● **WORK INSTRUCTIONS**: Output only this range of the data below: the line that contains "Fotoprot Heliocare 360" through the final line, both ends included, each retyped exactly.

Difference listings
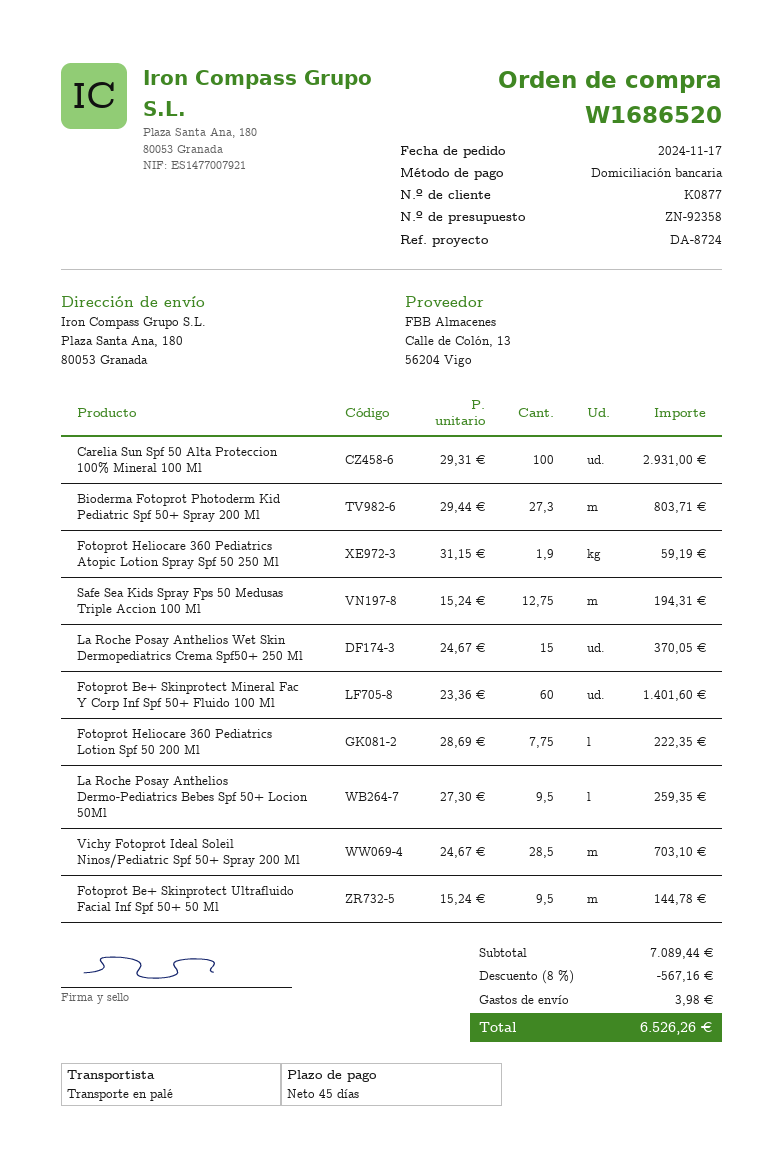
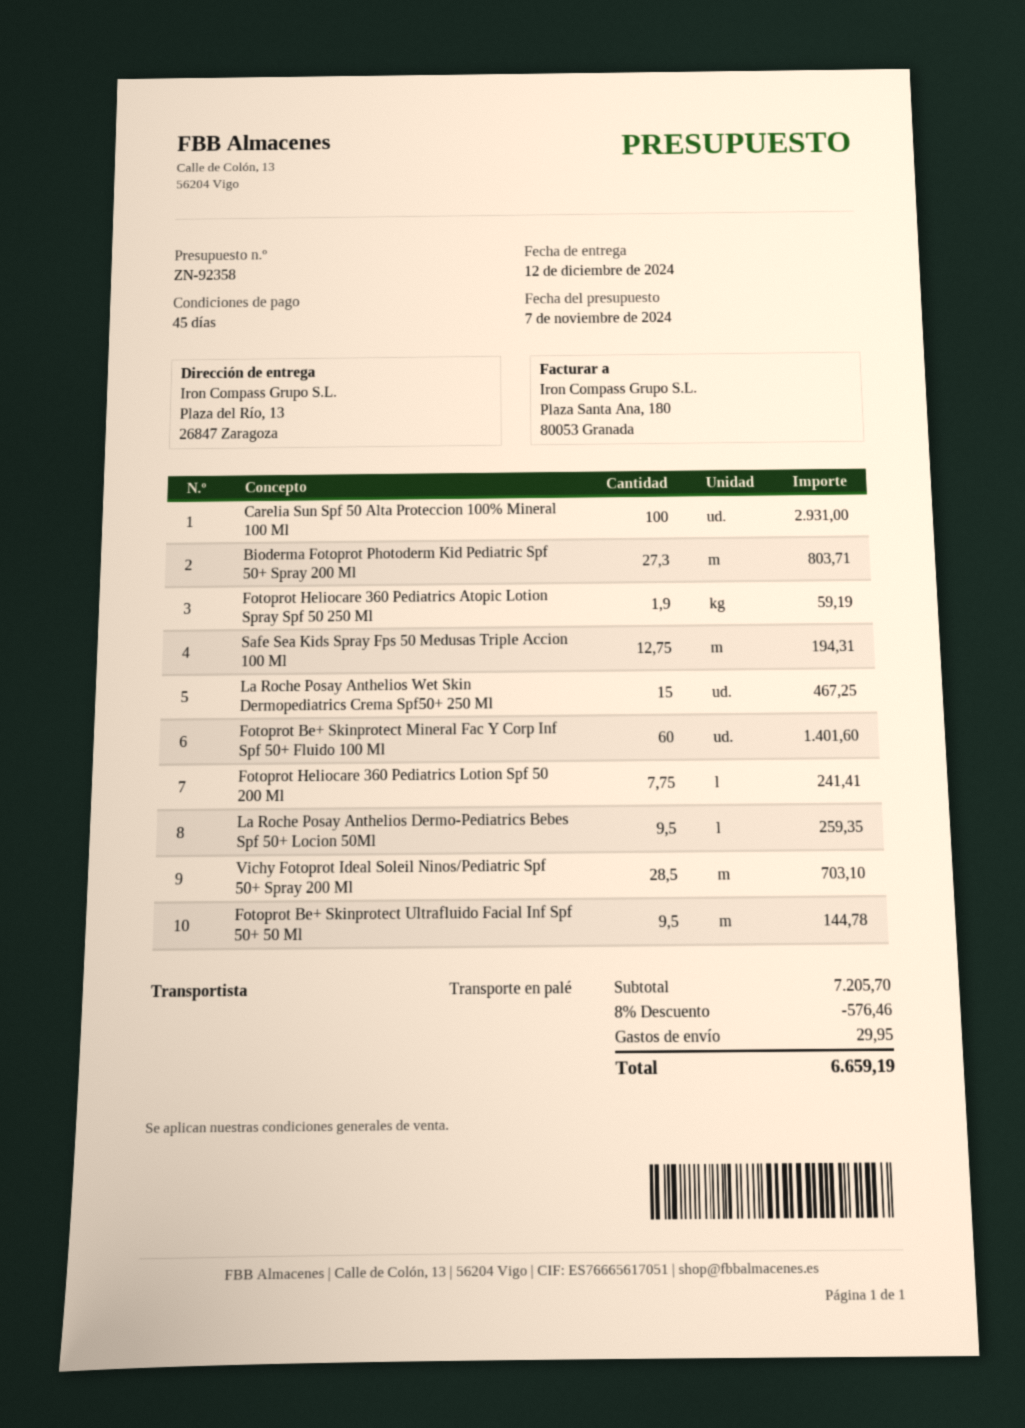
ship to: Plaza Santa Ana, 180, 80053 Granada -> Plaza del Río, 13, 26847 Zaragoza
La Roche Posay Anthelios Wet Skin Dermopediatrics Crema Spf50+ 250 Ml: 15 for 370.05 -> 15 for 467.25
Fotoprot Heliocare 360 Pediatrics Lotion Spf 50 200 Ml: 7.75 for 222.35 -> 7.75 for 241.41
subtotal: 7089.44 -> 7205.70
discount: 8% = 567.16 -> 8% = 576.46
shipping: 3.98 -> 29.95
total: 6526.26 -> 6659.19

● **RESULT FOR THIS EXERCISE**:
Fotoprot Heliocare 360 Pediatrics Lotion Spf 50 200 Ml: 7.75 for 222.35 -> 7.75 for 241.41
subtotal: 7089.44 -> 7205.70
discount: 8% = 567.16 -> 8% = 576.46
shipping: 3.98 -> 29.95
total: 6526.26 -> 6659.19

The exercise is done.